Quienes hoy protestan de manera anónima describen bien su situación cuando aseguran que volvieron a cero. La salida de los Estados Unidos en agosto del año pasado, luego de dos décadas en las que las mujeres pudieron ser libres, marcó un retroceso que no muestra ahora posibilidades de cambio favorable, sino todo lo contrario, porque la manera de administrar de los gobernantes actuales han profundizado la crisis general. Los medios de comunicación también han sido cerrados o sus periodistas independientes perseguidos.

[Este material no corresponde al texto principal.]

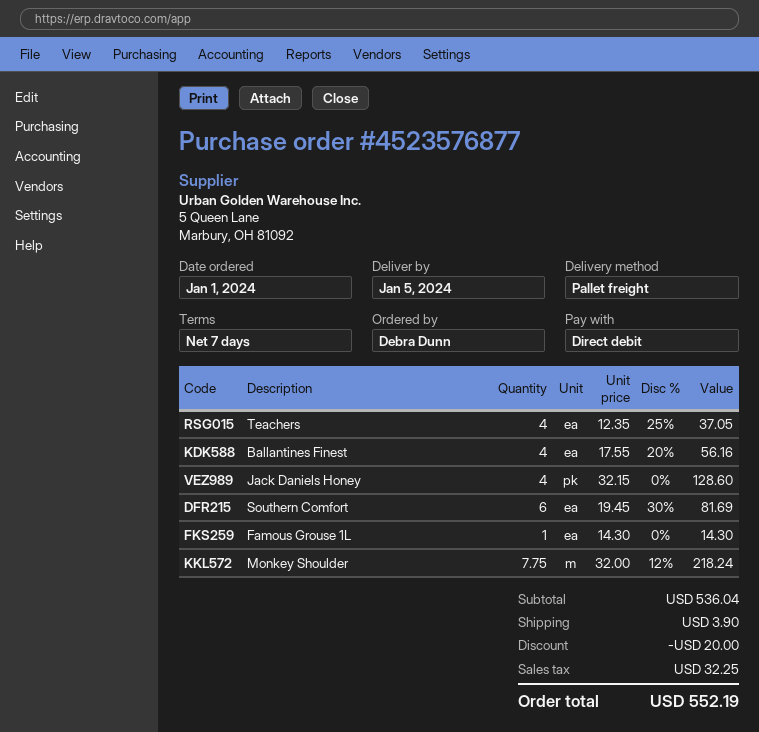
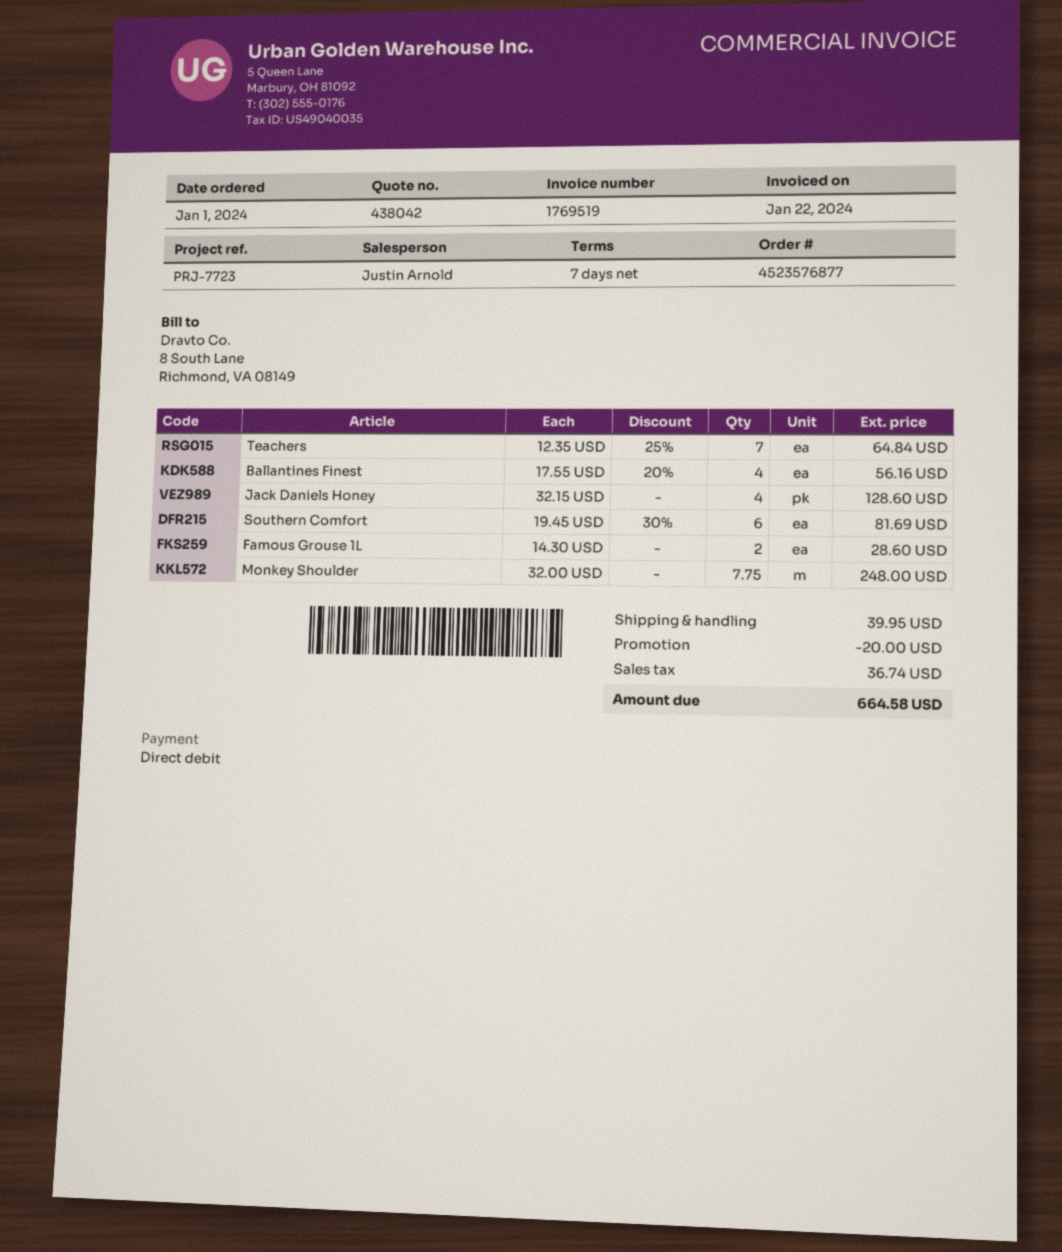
Teachers: 4 x 12.35 - 25% = 37.05 -> 7 x 12.35 - 25% = 64.84
Famous Grouse 1L: 1 x 14.30 = 14.30 -> 2 x 14.30 = 28.60
Monkey Shoulder: 7.75 x 32.00 - 12% = 218.24 -> 7.75 x 32.00 = 248.00
shipping: 3.90 -> 39.95
tax: 32.25 -> 36.74
total: 552.19 -> 664.58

Además, muchos jóvenes que estudiaban o trabajaban dignamente cuando regresaron los talibanes ahora no pueden estudiar y deben buscar algún ingreso en medio de una dura competencia por ocupaciones informales que, en muchos casos, solo les permite ganar dos dólares diarios (cerca de $8.500) en fatigantes jornadas, porque no hay más opciones. Inclusive la hambruna ya no es una amenaza, sino una realidad, según lo reportan organizaciones internacionales humanitarias que tratan de mitigar el impacto de la crisis.
El enfoque dogmático ultraconservador de los Talibanes no permite pensar en que los gobernantes tomen conciencia de los devastadores efectos de sus políticas en contra del progreso y el desarrollo, y actualmente nadie en Occidente ni en Oriente parece preocuparse por lo que pasa en ese país, pese a que muchos de sus habitantes claman por una acción global que los salve del fracaso, cada vez más profundo.
El mundo debe reflexionar acerca de la importancia de que en Afganistán vuelvan a respetarse los derechos humanos, principalmente para las mujeres, y que las ayudas económicas y humanitarias que se presten a ese país se condicionen a que haya garantías mínimas para todos, sin ningún tipo de discriminación. Lastimosamente, los actuales conflictos en otras partes del mundo, que tienen incidencia directa para la economía y la seguridad mundial, se roban todos los focos de atención, mientras que un pueblo completo es abandonado a la voluntad de unos bárbaros en el poder, que ayudan a que otras agrupaciones terroristas se fortalezcan y envalentonen.